Investigators analyzed glycated hemoglobin (HbA1c) and 2-hour post-load plasma glucose (2-hour PG) levels obtained during childhood (aged 5 - 19). Then, they analyzed the associations of these levels with future diabetes-related microvascular complications of nephropathy and retinopathy. Nephropathy was defined as albuminuria (albumin creatinine ratio [ACR], ≥30 mg/g) and severe albuminuria (ACR ≥300 mg/g); retinopathy was defined as ≥1 microaneurysm or hemorrhage, or proliferative retinopathy on direct ophthalmoscopy.
Upon analysis, the investigative team found higher levels of both glycated hemoglobin and 2-hour PG during childhood were significantly associated with an increased risk of retinopathy. In addition, the risk of albuminuria, including severe albuminuria, was observed to be elevated in children with T2D, based on baseline HbA1c, compared to those with prediabetes and normal glucose levels.

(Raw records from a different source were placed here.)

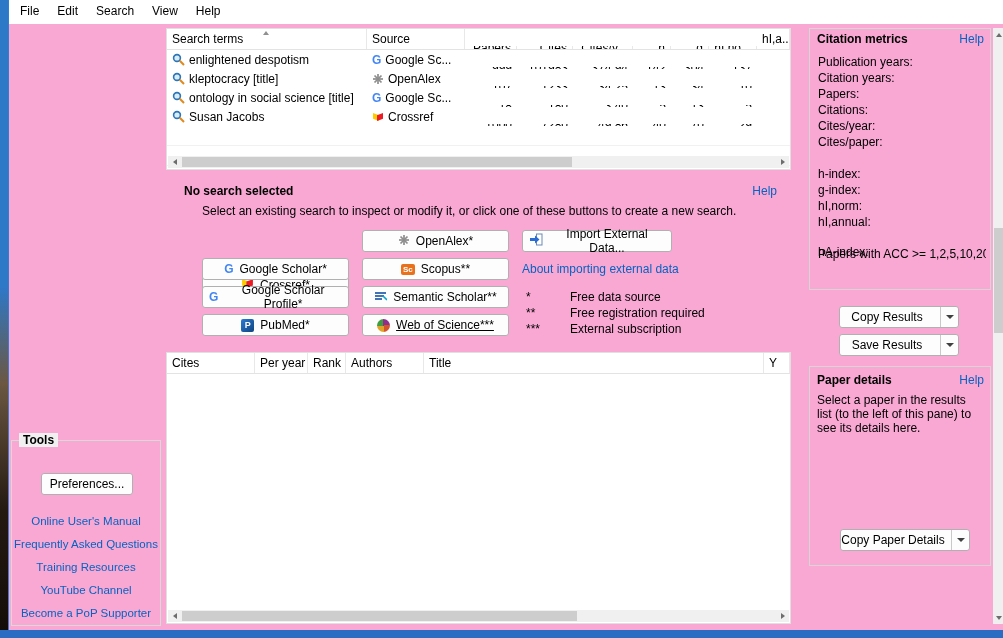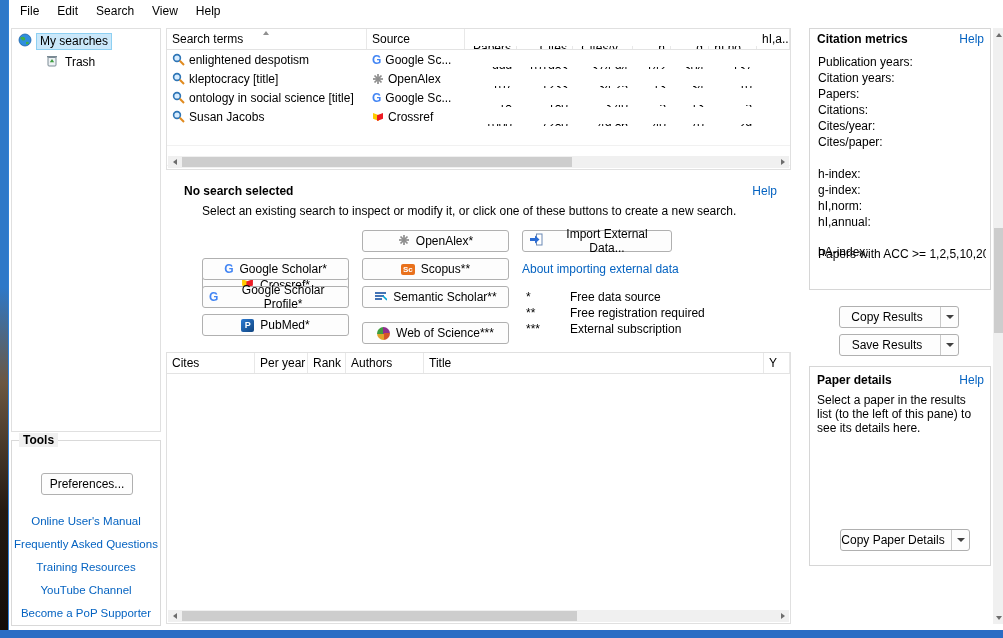"File Edit Search View Help" .window { background: #ffffff -> #f9a8d4 }
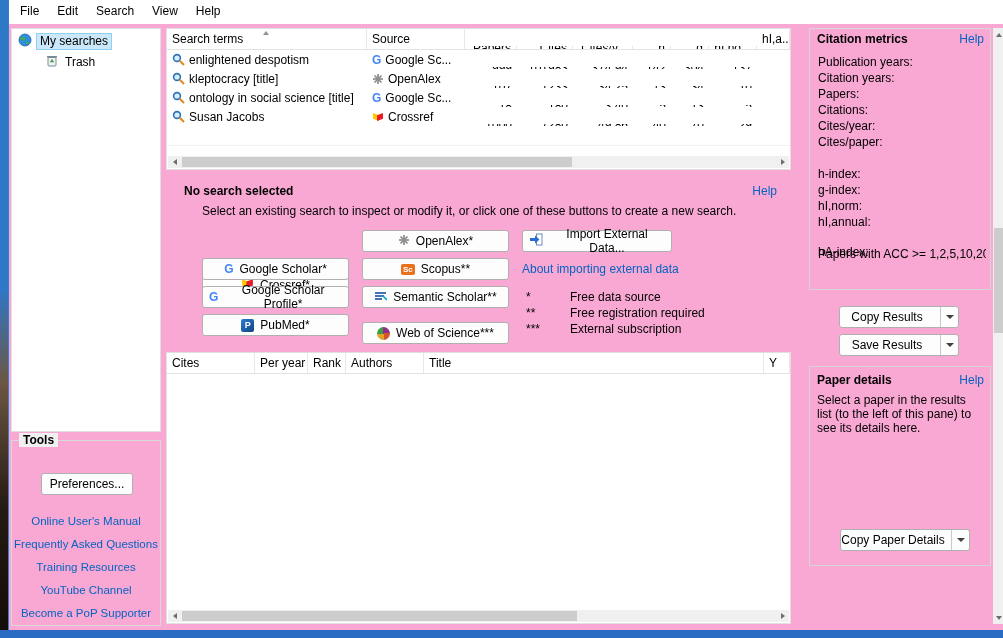"My searches" div.tree-panel { html: <div> <div> <span><svg> <circle></circle> <path></path> <path></path> </svg></span> <span>My searches</span> </div> <div> <span><svg> <rect></rect> <rect></rect> <path></path> </svg></span> <span>Trash</span> </div> </div> -> none }
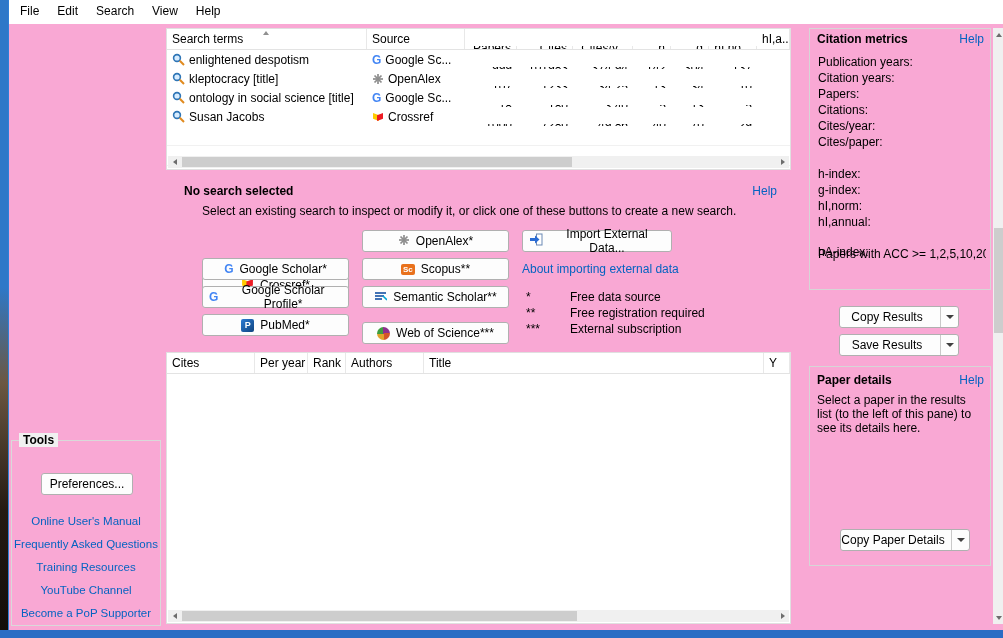"Web of Science***" button.win-btn { text-decoration: none -> underline; top: 146px -> 138px }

“These findings underscore the value of glycemic screening tests in high-risk children at a time when obesity and diabetes risk factors are disproportionately impacting at-risk communities,” said Madhumita Sinha, MD, assistant clinical investigator and diabetes epidemiology and clinical research section head, National Institute of Health (NIH) National Institute of Diabetes and Digestive and Kidney Diseases, said in a statement. “By screening with a simple blood test earlier, pediatric care providers can intervene sooner, potentially preventing adverse health outcomes down the line related to diabetes.”